◆ What needs to be done:
Take the lines below from the one with "padding-left: none ->" through the one with "html: <div> <span>" and print only them, exactly. Don't print the pictures.

◆ Excerpted data:

== Segment start ==

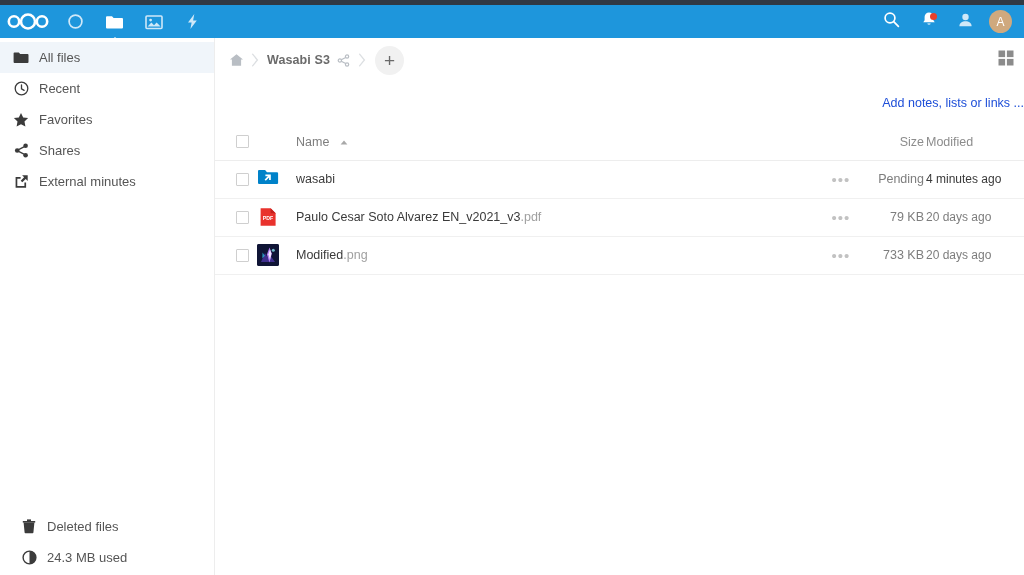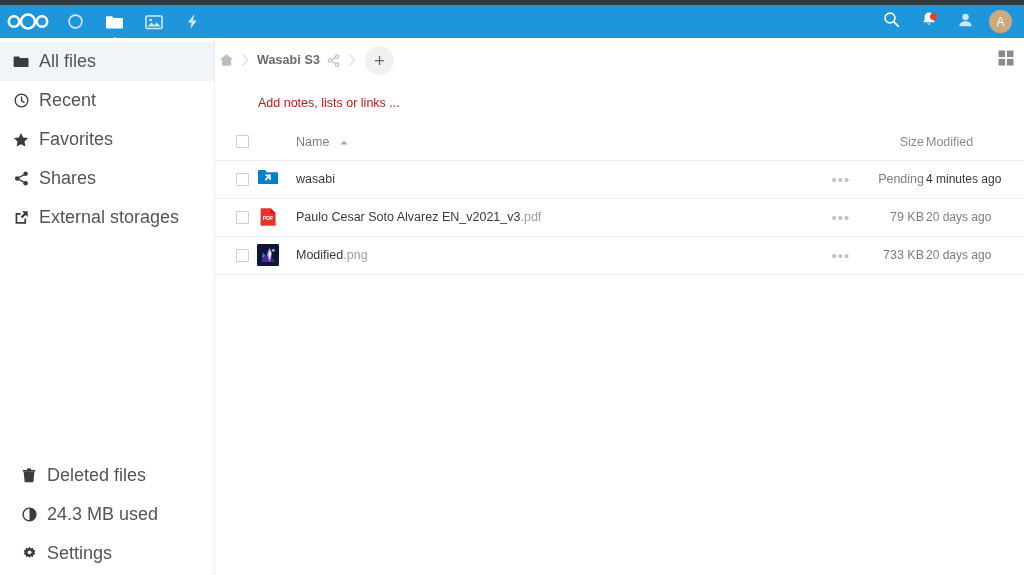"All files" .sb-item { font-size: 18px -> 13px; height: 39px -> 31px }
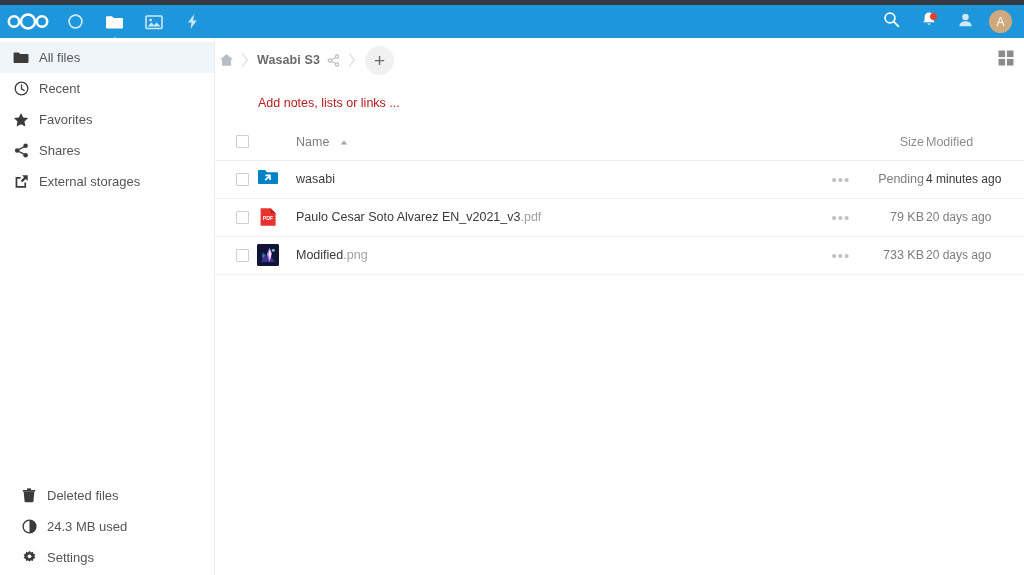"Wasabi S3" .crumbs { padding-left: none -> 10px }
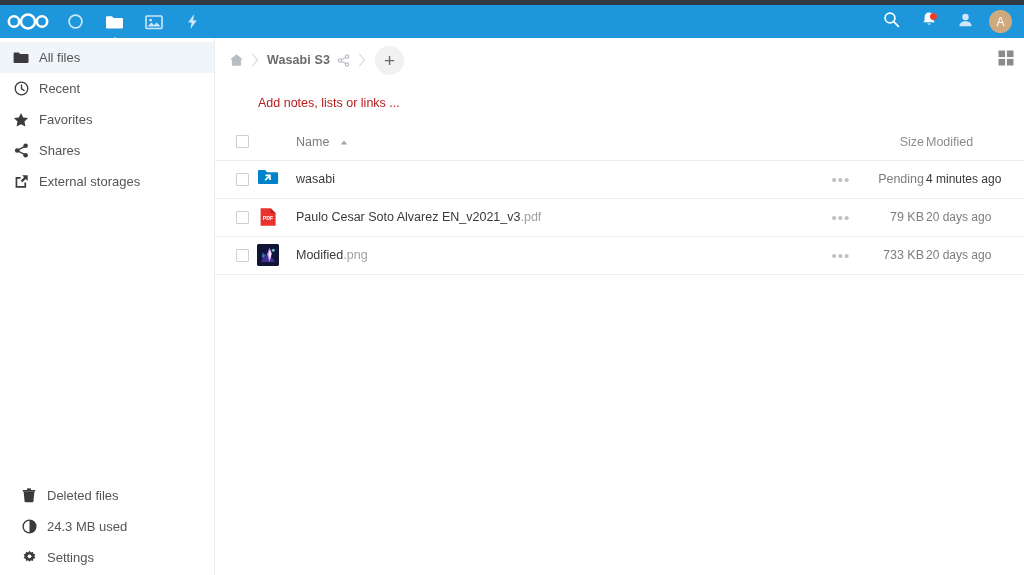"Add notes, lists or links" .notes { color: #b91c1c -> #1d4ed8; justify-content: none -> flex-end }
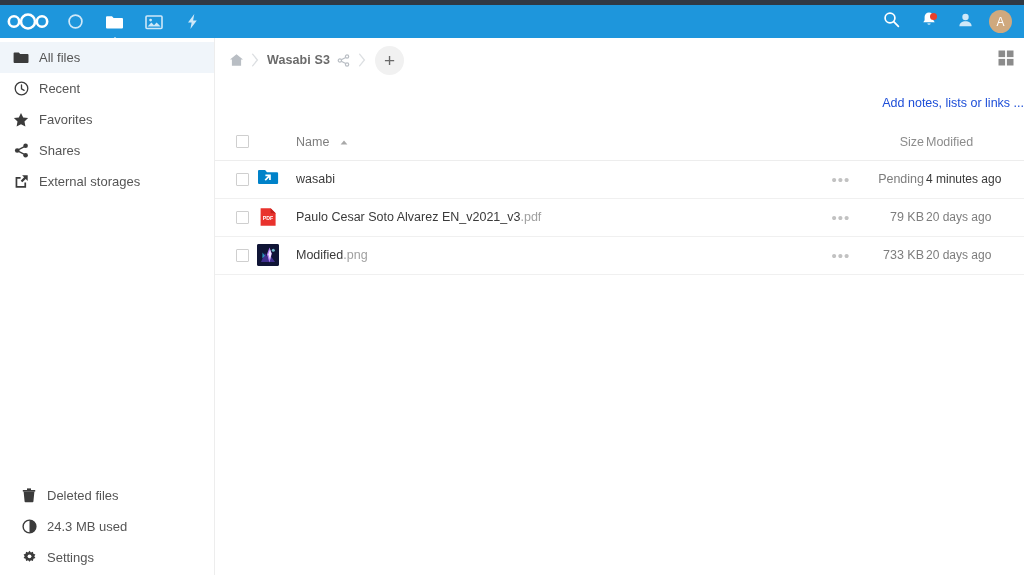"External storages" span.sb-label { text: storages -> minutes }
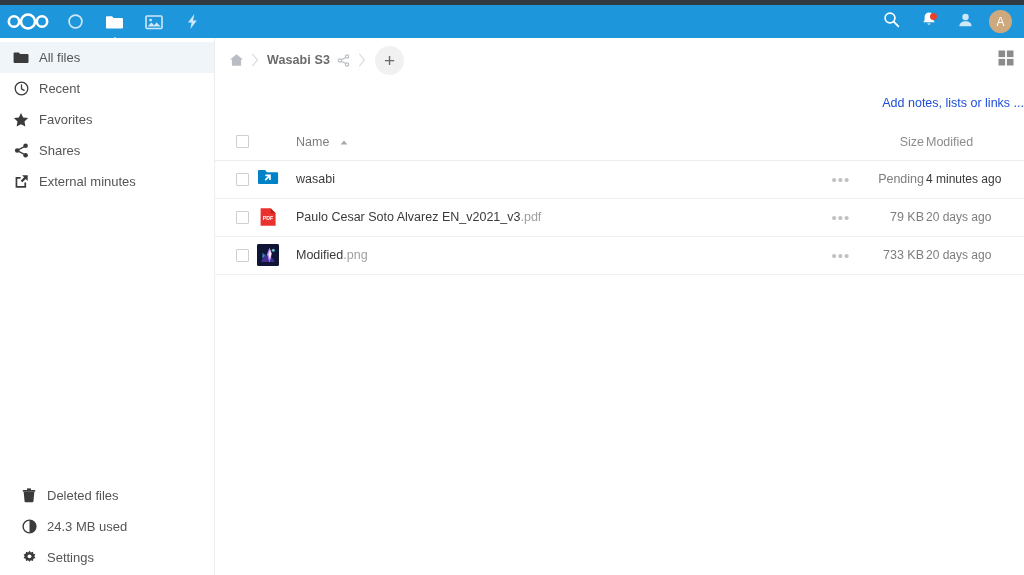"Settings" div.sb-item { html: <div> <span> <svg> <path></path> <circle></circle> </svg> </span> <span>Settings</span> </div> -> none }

== Segment end ==
== Segment start ==

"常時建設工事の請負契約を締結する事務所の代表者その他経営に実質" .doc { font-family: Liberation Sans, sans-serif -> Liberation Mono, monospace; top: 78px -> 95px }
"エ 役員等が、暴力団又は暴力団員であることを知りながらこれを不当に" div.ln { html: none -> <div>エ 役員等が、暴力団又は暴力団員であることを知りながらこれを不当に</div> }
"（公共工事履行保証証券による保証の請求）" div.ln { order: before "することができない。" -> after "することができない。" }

== Segment end ==
== Segment start ==

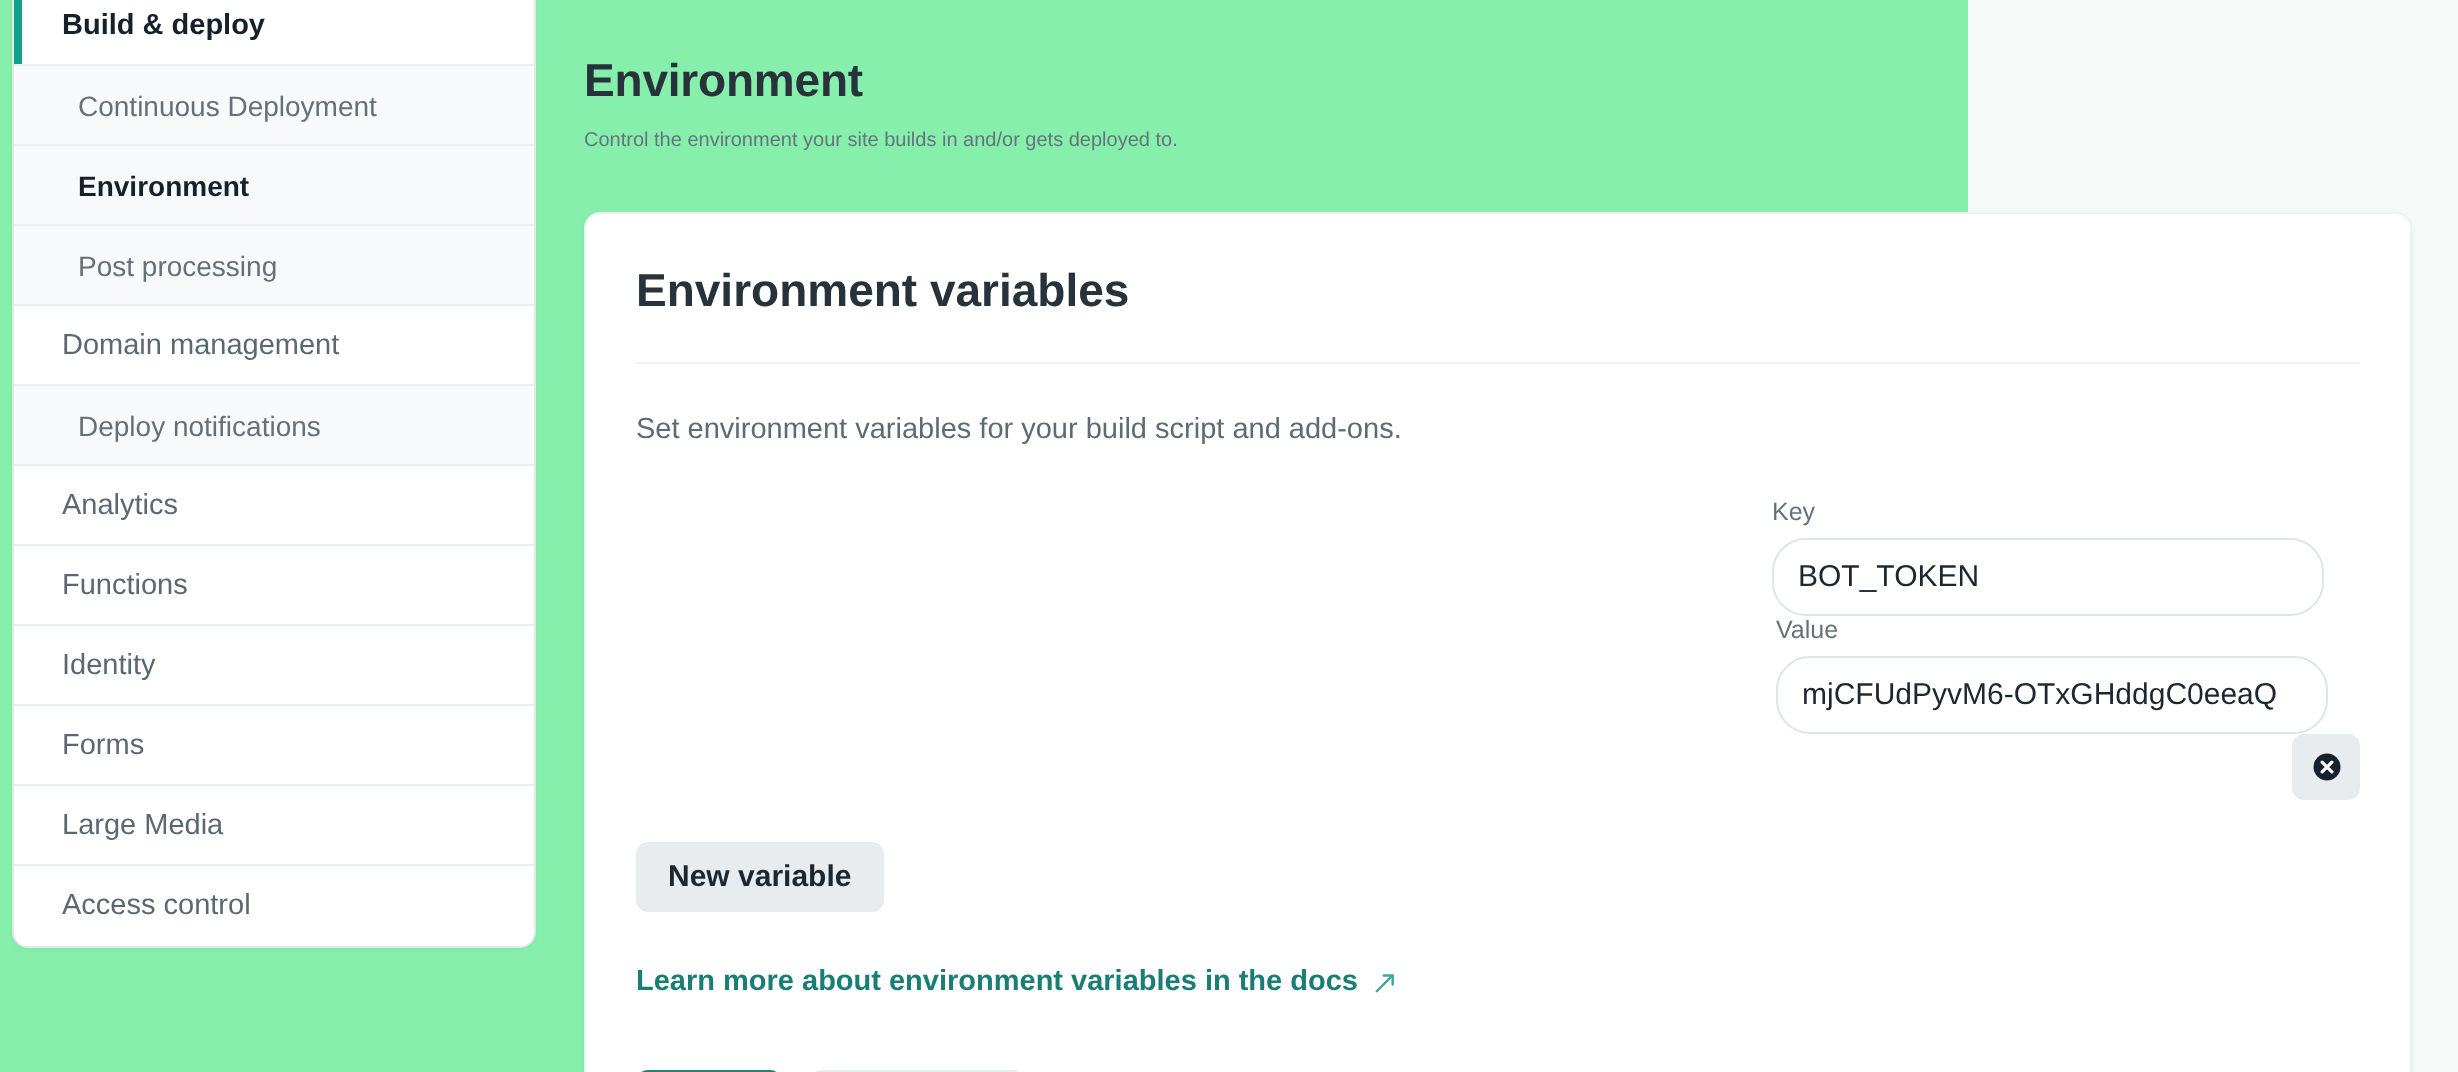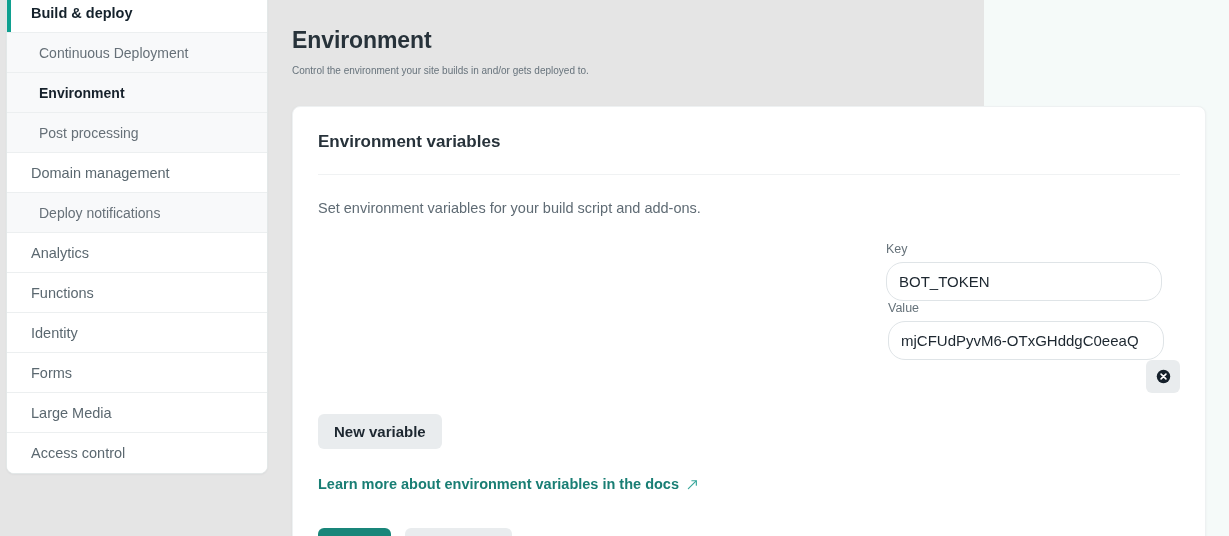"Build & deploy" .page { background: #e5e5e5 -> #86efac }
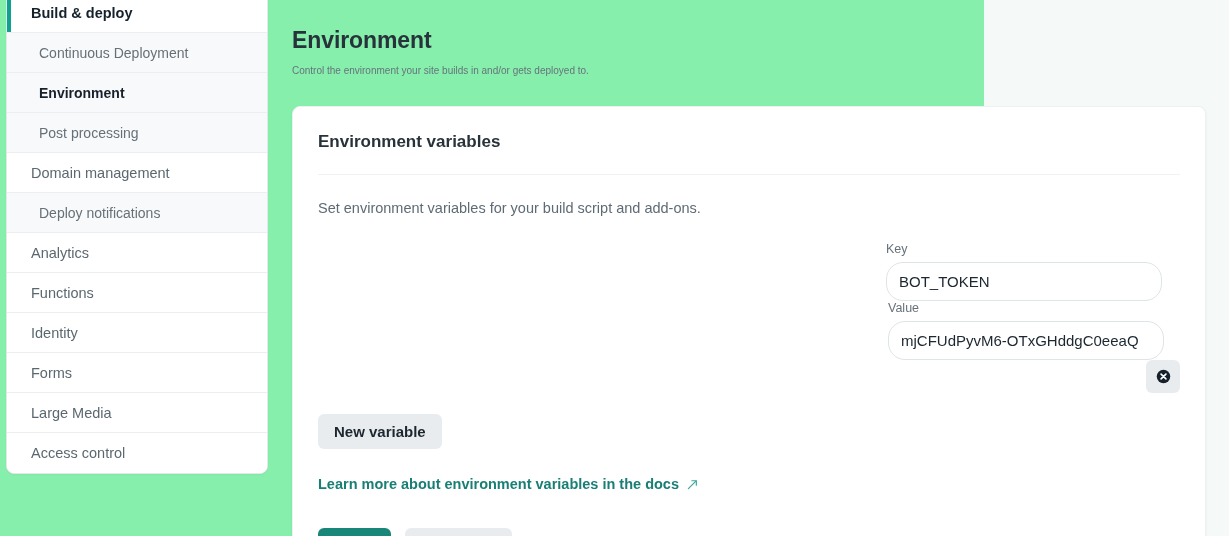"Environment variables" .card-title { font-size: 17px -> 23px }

== Segment end ==

◆ Written reply:
"Wasabi S3" .crumbs { padding-left: none -> 10px }
"Add notes, lists or links" .notes { color: #b91c1c -> #1d4ed8; justify-content: none -> flex-end }
"External storages" span.sb-label { text: storages -> minutes }
"Settings" div.sb-item { html: <div> <span> <svg> <path></path> <circle></circle> </svg> </span> <span>Settings</span> </div> -> none }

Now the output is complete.